The kind of immersion and engagement I'm describing here is different from the kind you get in a GM notes game. Not better, or worse, just different. There's a stronger connection directly to the mechanics of the game and player decision making, where in, say, D&D or OSR play the connection tends to be to the GMs adjudication rather than actual mechanics, which feels different in play. Both are good of course, they just play to different kinds of player engagement and expectations. I can't imagine anyone playing the series of session in question and not enjoying themselves immensely, but with different expectations and play priorities I'm sure it's possible.

As for why someone might not enjoy it, several possibilities occur to me. Some players are uncomfortable with the idea of playing outside their character, which is fine and very common, but it doesn't produce the play I describe above. Some players are also not comfortable being as active as hawkeyefan and I are as players - there's no room for sitting back and enjoying the ride in Blades, it's hands on the wheel at all times. Beyond this, Blades puts a lot more of of the responsibility for consequences on the players because those consequences are often player facing, and not everyone is comfortable with that level of responsibility. I've termed this in positive terms on the Blades side, but I want to be clear that not wanting any of the above things isn't bad, weak, wrong or anything else negative.

That all makes sense.

Let me ask you something (and this may seem like an odd question from viewers afar) - disconnected from player input and the table-facing dynamics which you went through above.

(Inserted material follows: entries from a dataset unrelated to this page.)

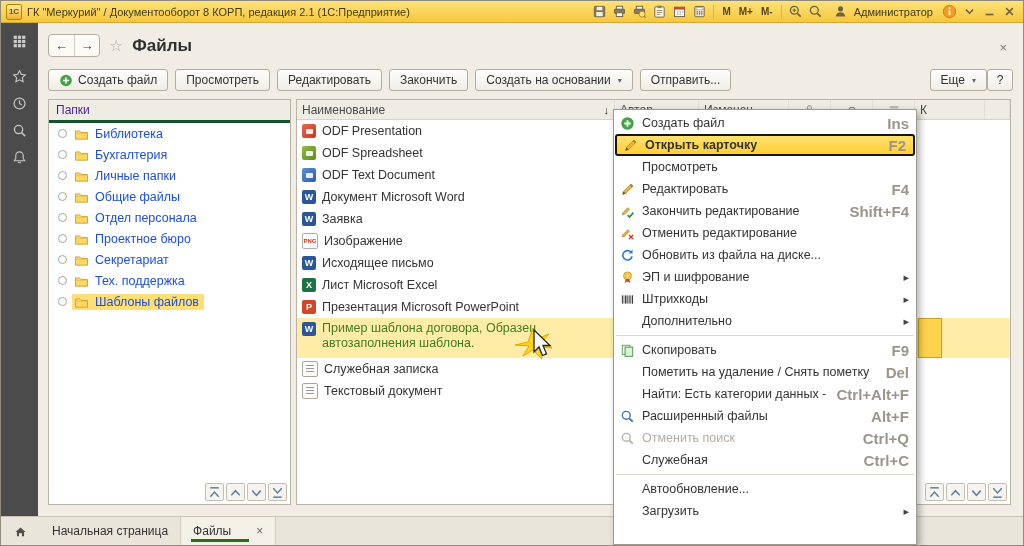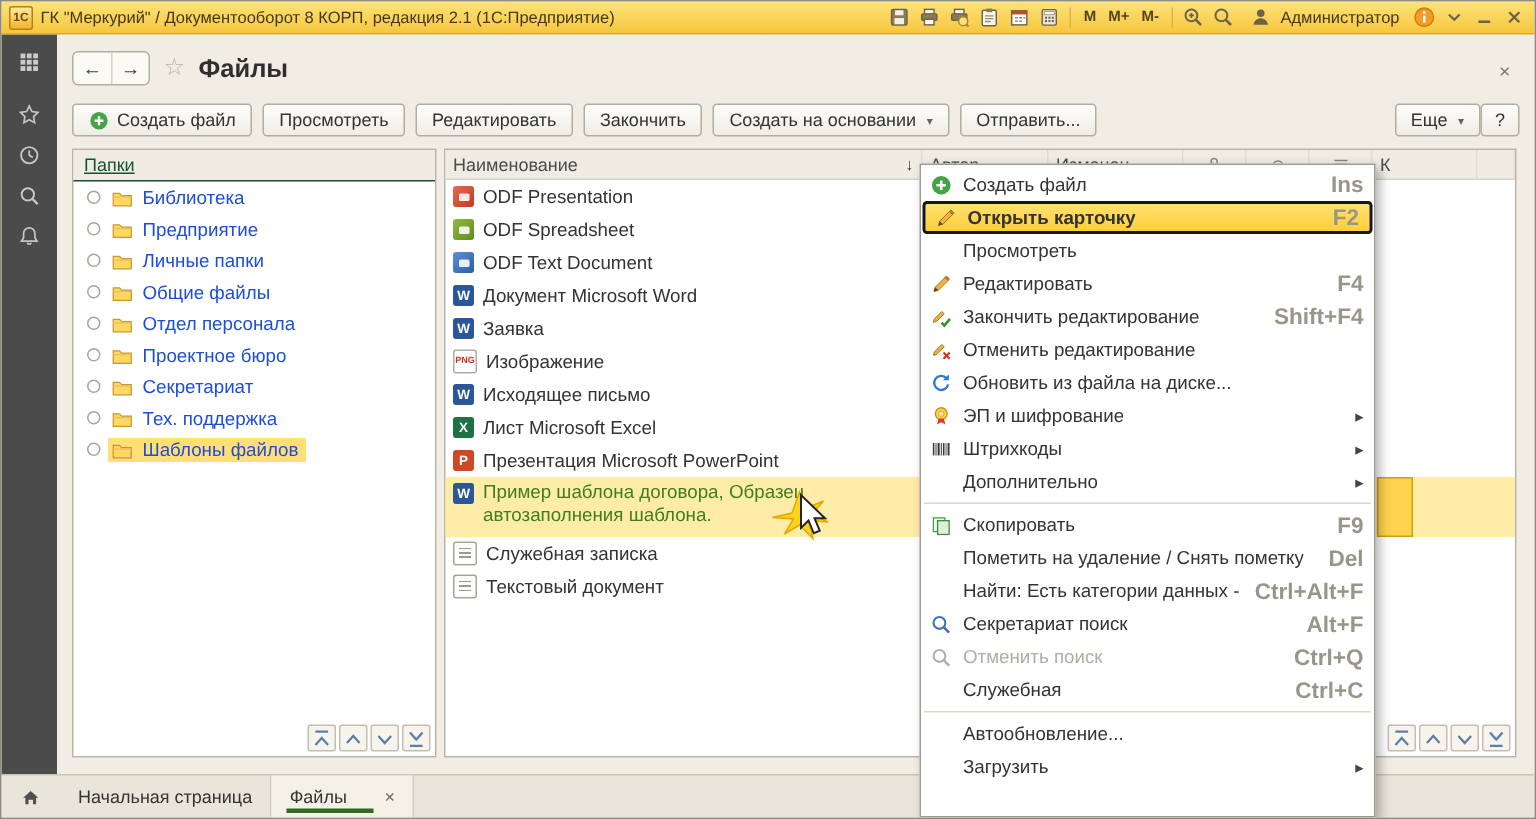--- a/index.html
+++ b/index.html
@@ -49,8 +49,8 @@
   
   .panel{background:#fff;border:1px solid #b9b4a6;position:absolute;box-sizing:border-box;}
   .folders-panel{left:10px;top:76px;width:243px;bottom:12px;}
-  .panel-header{height:20px;line-height:20px;background:#efece3;border-bottom:1px solid #14532d;
-    font-size:12px;color:#14532d;padding-left:7px;text-decoration:underline;}
+  .panel-header{height:20px;line-height:20px;background:#efece3;border-bottom:3px solid #14532d;
+    font-size:12px;color:#4c1d95;padding-left:7px;}
   .folder-item{height:21px;display:flex;align-items:center;padding-left:9px;font-size:12.5px;color:#1d4ed8;}
   .tree-bullet{width:7px;height:7px;border:1px solid #a9a598;border-radius:50%;flex:none;margin-right:5px;background:#fff;}
   .folder-hl{display:flex;align-items:center;gap:5px;padding:1px 5px 1px 2px;border-radius:1px;}

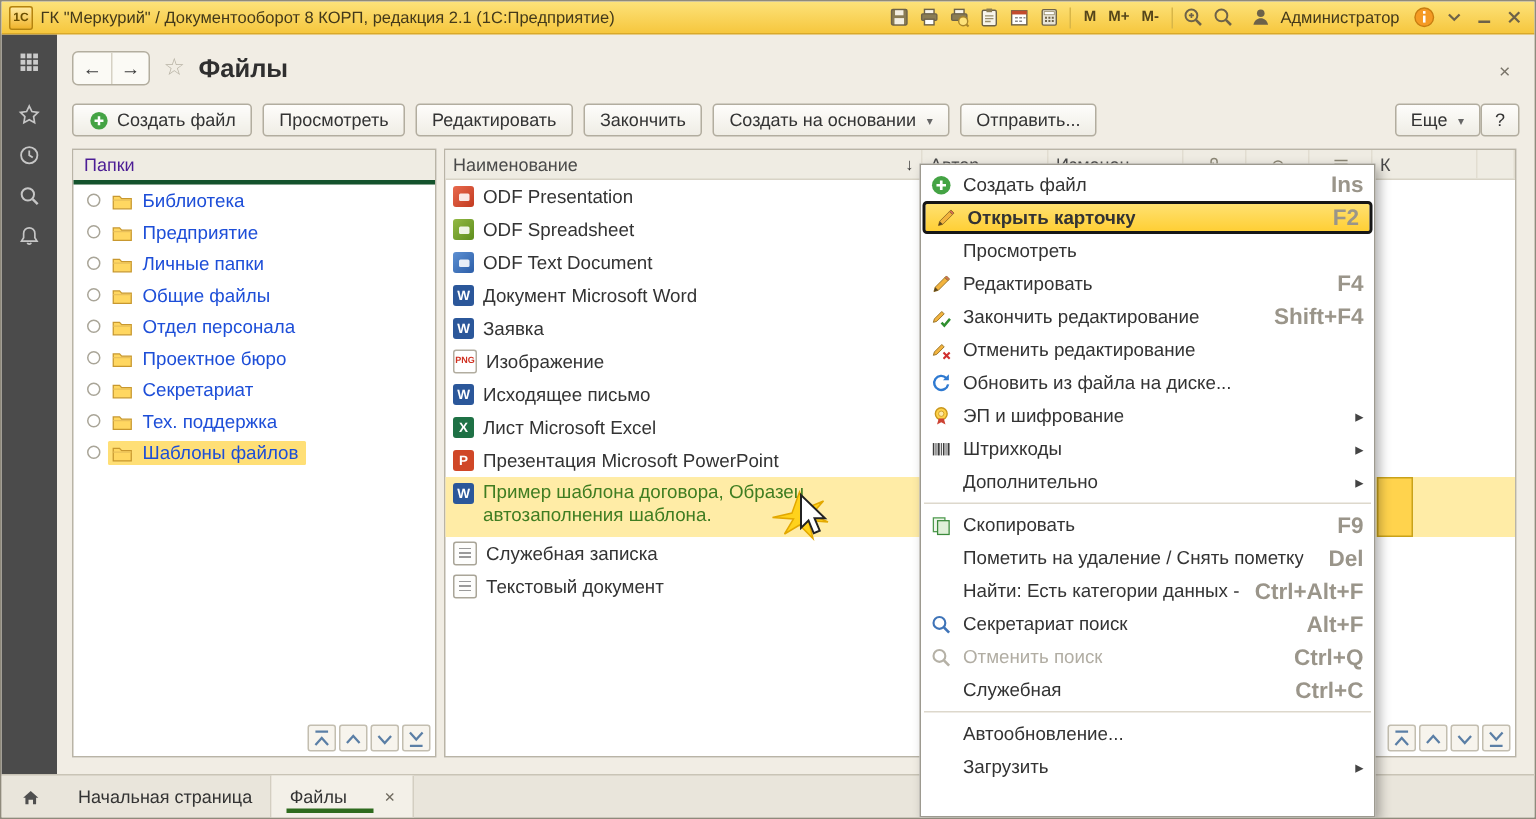--- a/index.html
+++ b/index.html
@@ -333,7 +333,7 @@
                 <path d="M1.6 6.9h12.8" stroke="#e9c05a" stroke-width=".9"></path>
               </svg>
             </span>
-            <span>Предприятие</span>
+            <span>Бухгалтерия</span>
           </span>
         </div>
         <div class="folder-item">

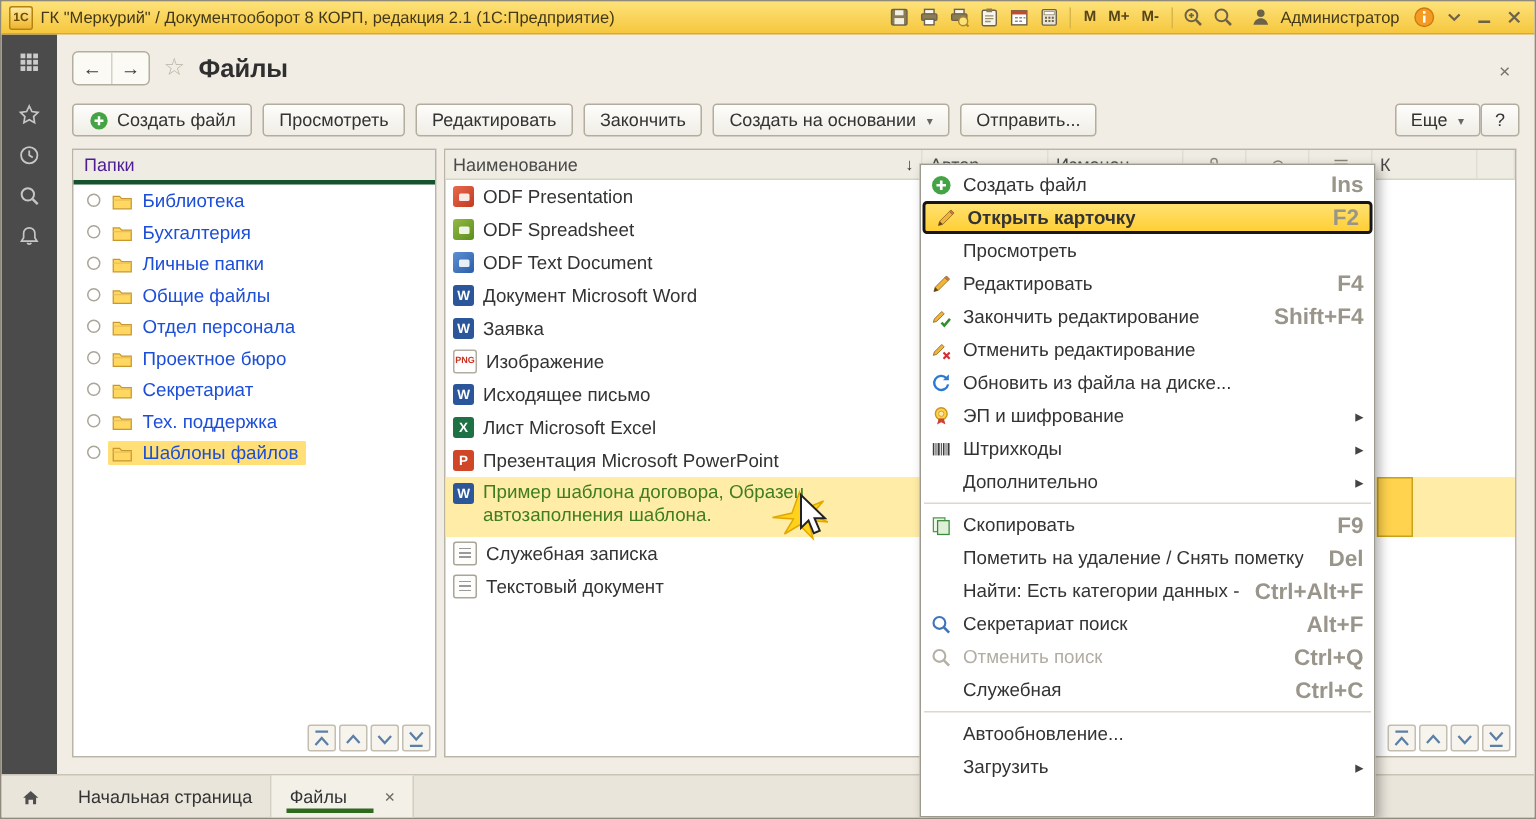--- a/index.html
+++ b/index.html
@@ -690,7 +690,7 @@
           <path d="M9.9 9.9l3.7 3.7" stroke="#3f74b8" stroke-width="1.9"></path>
         </svg>
       </span>
-      <span class="cm-label">Секретариат поиск</span>
+      <span class="cm-label">Расширенный файлы</span>
       <span class="cm-short">Alt+F</span>
     </div>
     <div class="cm-item disabled">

There is a lot of celebration of both elaborate world-building and theatricality + heavy exposition dumps in D&D culture and feel/immersion being downstream of that. If my GMing style was extremely theatrical with elaborate exposition dumps, would that have enhanced or detracted from all the things you mentioned above? What I'm asking is "does GMing with theatrical and elaborate exposition dumps vs pithy (both in terms of theatrics and word count) and provocative framing" have impact on (a) play broadly and (b) this kind of play specifically?

And how would players who are used to (and feel they are moved/compelled by) GMing with theatrical and elaborate exposition dumps in their framing feel about the different kind of framing that we're discussing here?